Bisnis.com, BALIKPAPAN –– Kalimantan Timur (Kaltim) menghadapi tantangan dalam memenuhi kebutuhan beras menjelang bulan Ramadan.
Penjabat (Pj.) Gubernur Kaltim Akmal Malik menyatakan keterlambatan tanam akibat fenomena perubahan iklim yang juga berdampak pada penurunan produksi beras di daerah ini.
“Pemenuhan Beras saat Ramadan diperkirakan masih dalam kategori terkendali, karena panen padi di Kaltim dan hampir di semua daerah luar Kaltim yang biasa sebagai pemasok sebagian beras Kaltim juga dimulai pertengahan bulan maret, sehingga stok masih terjaga,” ujarnya dalam keterangan resmi, Minggu (25/2/2024).
Menurut data Badan Pusat Statistik (BPS), kebutuhan konsumsi beras riil setiap tahun Kaltim sekitar 274.000 ton, dengan jumlah penduduk 3,909 juta jiwa.
Kebutuhan ini hanya dipenuhi dari produksi daerah sekitar 45,75%. Sisanya, beras didatangkan dari Sulawesi, Jawa Timur, dan Kalimantan Selatan.

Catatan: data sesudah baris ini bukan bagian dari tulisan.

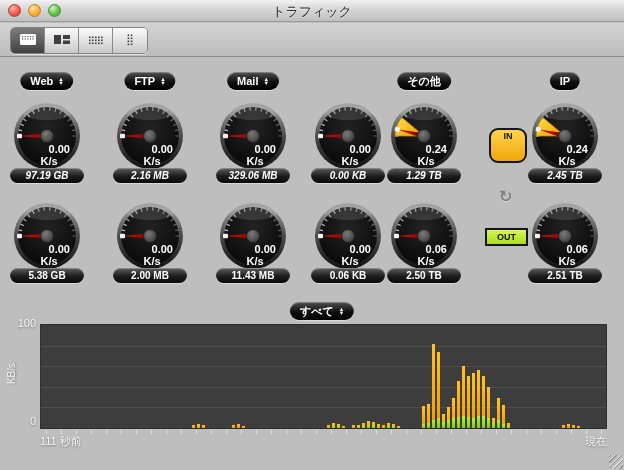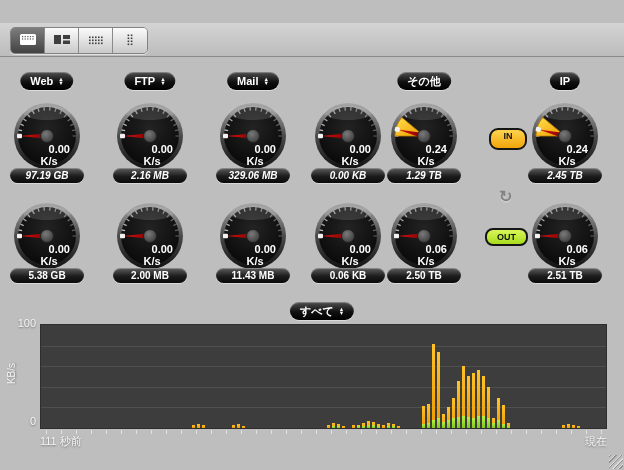"トラフィック" div { html: none -> <div> <div></div> <div></div> <div></div> <div>トラフィック</div> </div> }
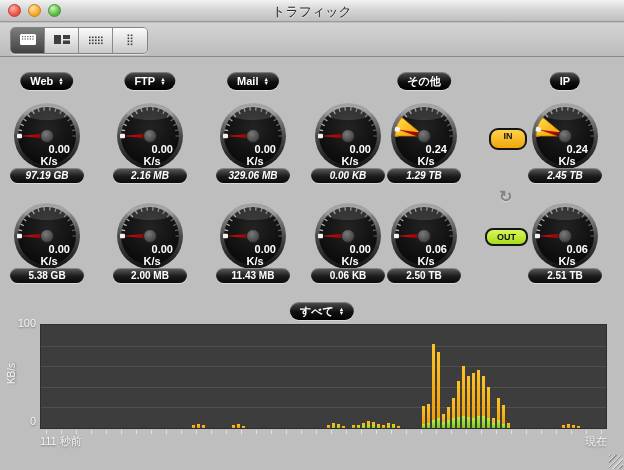"IN" #in-badge { height: 22px -> 35px }
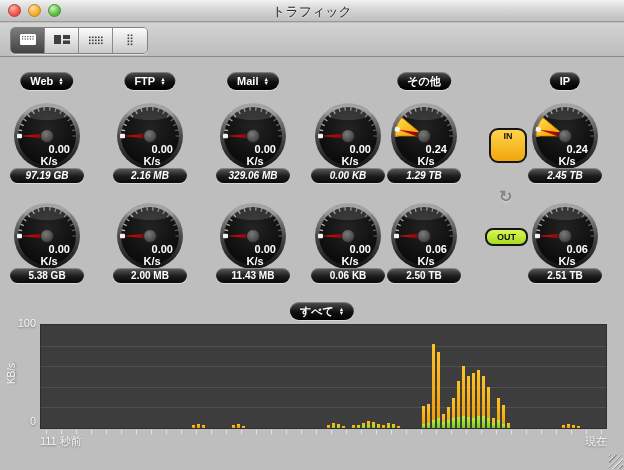"OUT" #out-badge { border-radius: 8px -> 0 }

Dia mengimbau masyarakat untuk tidak melakukan panic buying atau membeli beras secara berlebihan karena takut kehabisan.
Baca Juga
“Tindakan ini justru akan memicu lonjakan harga dan membuat harga beras sulit turun ketika kondisi pasokan kembali normal,” katanya.
Akmal menjelaskan keterlambatan tanam dan penurunan produksi beras di Kaltim adalah akibat dari perubahan iklim global yang menyebabkan anomali el-nino.
Fenomena ini terjadi di seluruh Indonesia, bahkan di negara-negara lainnya. “Secara teori, perubahan iklim ini akan menurunkan ketahanan pangan akibat kapasitas produksi yang berkurang,” tuturnya.
Akmal menyebutkan, BPS mencatat bahwa produksi beras Kaltim pada tahun 2022-2023 menurun 10,08%. Penurunan ini merata di seluruh wilayah hingga 2,46% se-Indonesia akibat penyusutan luas panen 0,26 juta hektar.
Untuk mengatasi dampak perubahan iklim ini, Akmal Malik mengatakan bahwa pemerintah daerah telah melakukan beberapa langkah, a.l menambah luas tanam baru dan prasarana lainnya, memperbaiki tata kelola air pada areal pertanian dan melakukan intensifikasi pertanian dan memperbaiki budidaya.
Kemudian, meminimalisir penggunaan pestisida dan zat kimia berbahaya lainnya dalam usaha pertanian dengan menggalakkan pemanfaatan bahan nabati dalam pengendalian hama dan penyakit tanaman, mempercepat adopsi teknologi pertanian dan menumbuhkan ketahanan pangan di tingkat rumah tangga dan perwilayahan perkotaan (urban farming).
Selain itu, ia juga menekankan pentingnya menjaga keseimbangan antara supply dan demand pangan.
“Dari sisi supply, selain meningkatkan ketersediaan dan keterjangkauan terhadap pangan, tidak kalah penting adalah memperketat kehilangan dan pemborosan pangan. Hampir 14% kehilangan akibat pasca panen dan 17% ketika makanan telah berada di atas meja makan,” ungkapnya.
Selanjutnya, dia mengajak masyarakat untuk bijak dan mengubah kebiasaan buruk dalam mengelola pangan, seperti merencanakan apa yang hendak dimakan, membeli sesuai kebutuhan, menyimpan makanan dengan benar, mendaur ulang makanan, dan mengambil makanan secukupnya.
Adapun, Akmal turut mengusulkan upaya diversifikasi pangan dengan konsumsi pangan lokal agar terjadi substitusi pangan sehingga mengurangi ketergantungan terhadap komoditas tertentu.